**YOUR INSTRUCTIONS:** Count every line that includes the string "Crop" in the entries that follow. Nothing besides the number is needed.

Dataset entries
▽

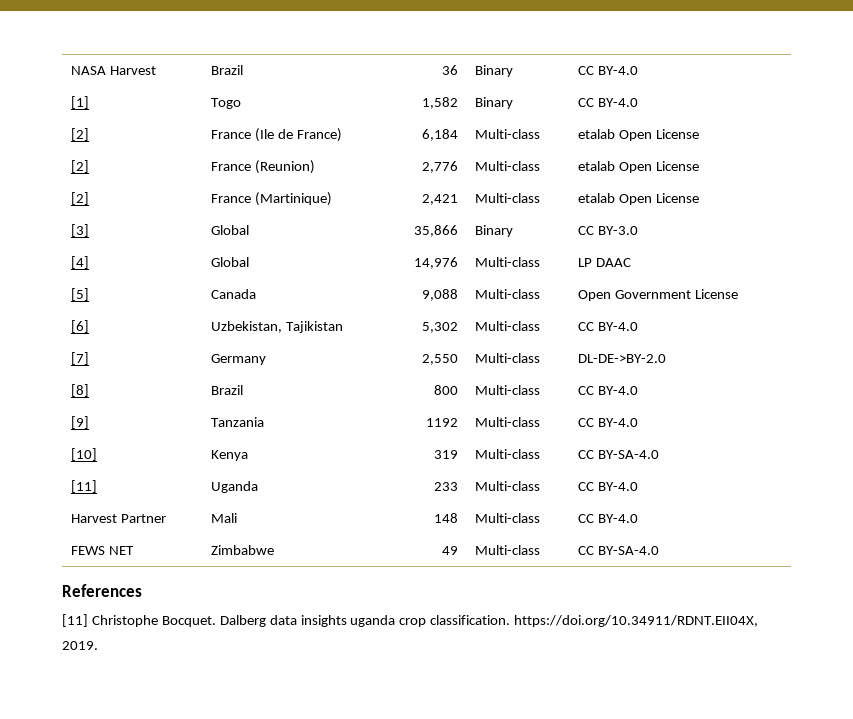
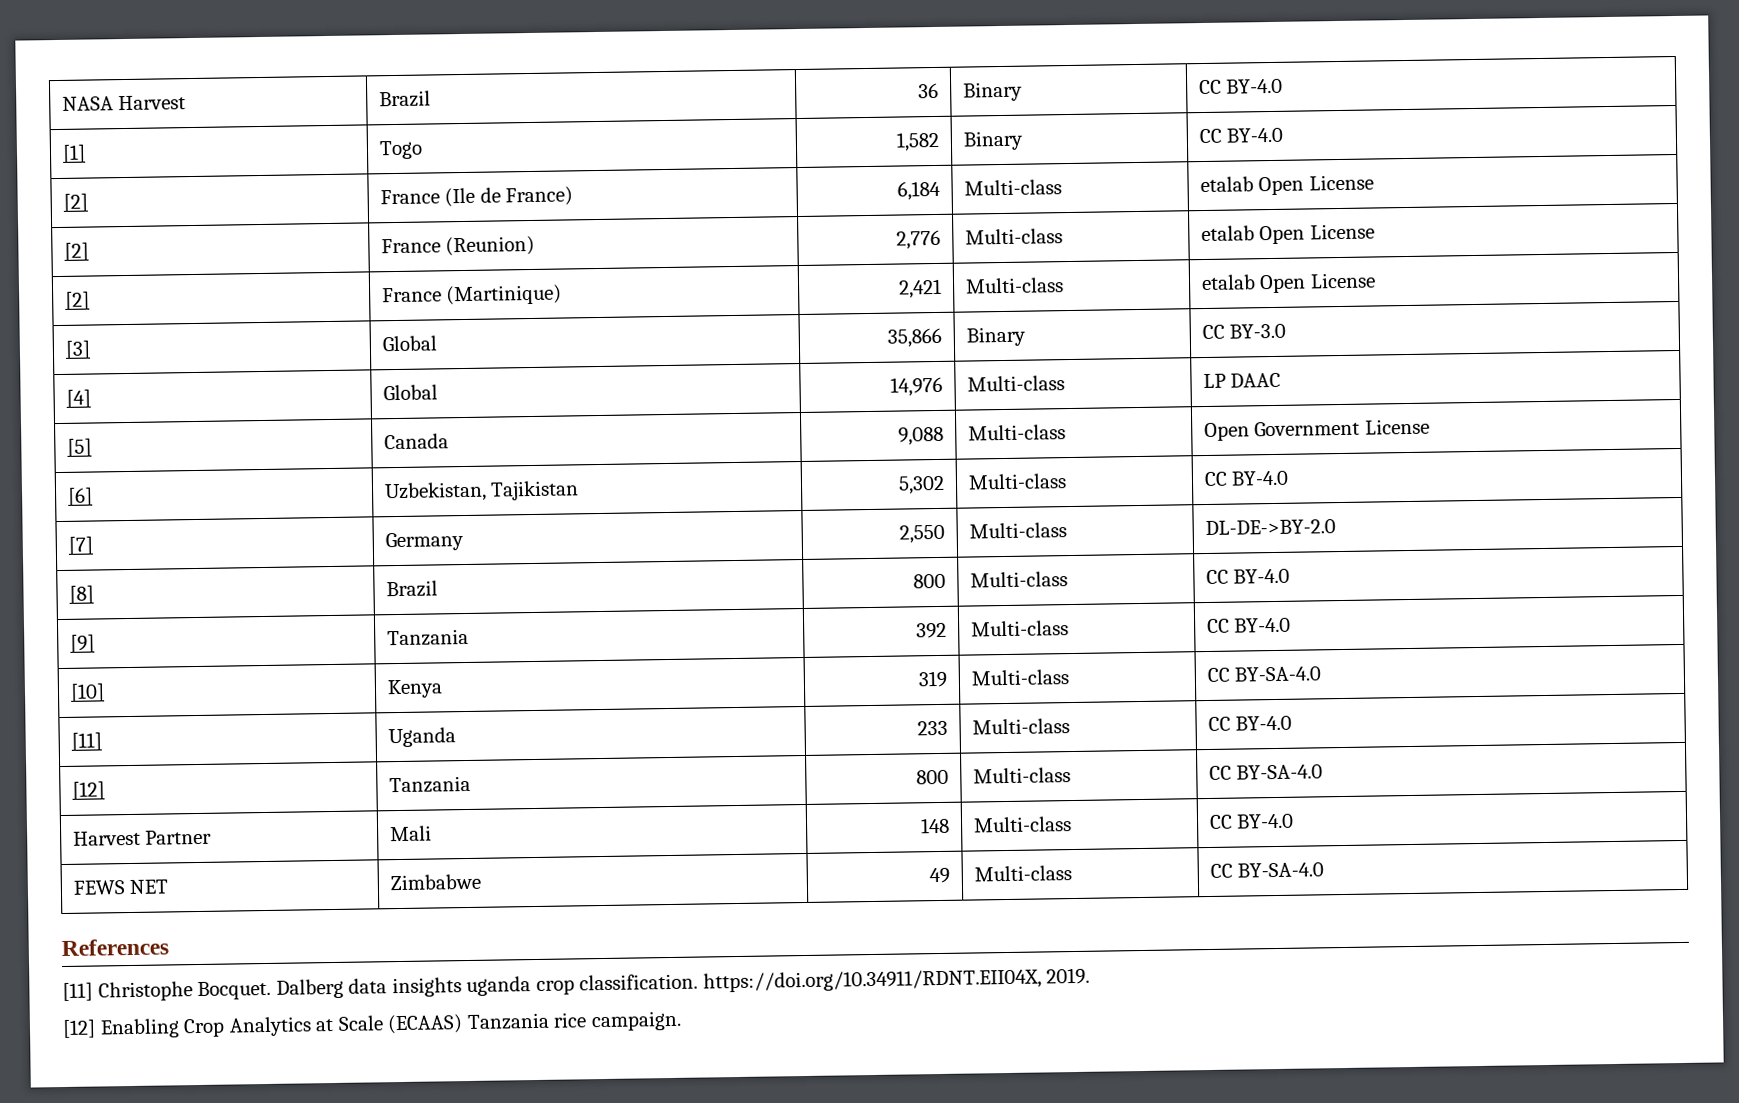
- [9] | Tanzania | 1192 | Multi-class | CC BY-4.0
+ [9] | Tanzania | 392 | Multi-class | CC BY-4.0
+ [12] | Tanzania | 800 | Multi-class | CC BY-SA-4.0
+ [12] Enabling Crop Analytics at Scale (ECAAS) Tanzania rice campaign.

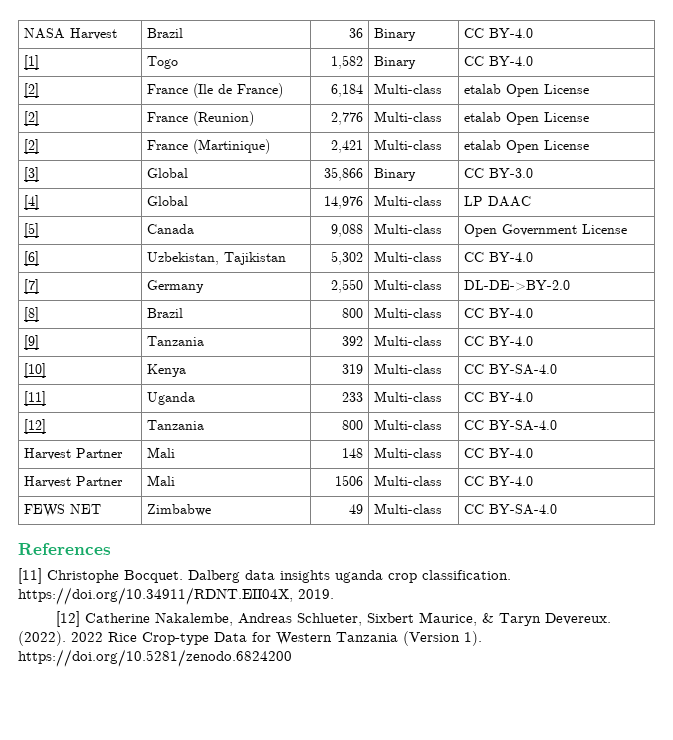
+ Harvest Partner | Mali | 1506 | Multi-class | CC BY-4.0
- [12] Enabling Crop Analytics at Scale (ECAAS) Tanzania rice campaign.
+ [12] Catherine Nakalembe, Andreas Schlueter, Sixbert Maurice, & Taryn Devereux. (2022). 2022 Rice Crop-type Data for Western Tanzania (Version 1). https://doi.org/10.5281/zenodo.6824200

△

**WRITTEN SOLUTION:** 3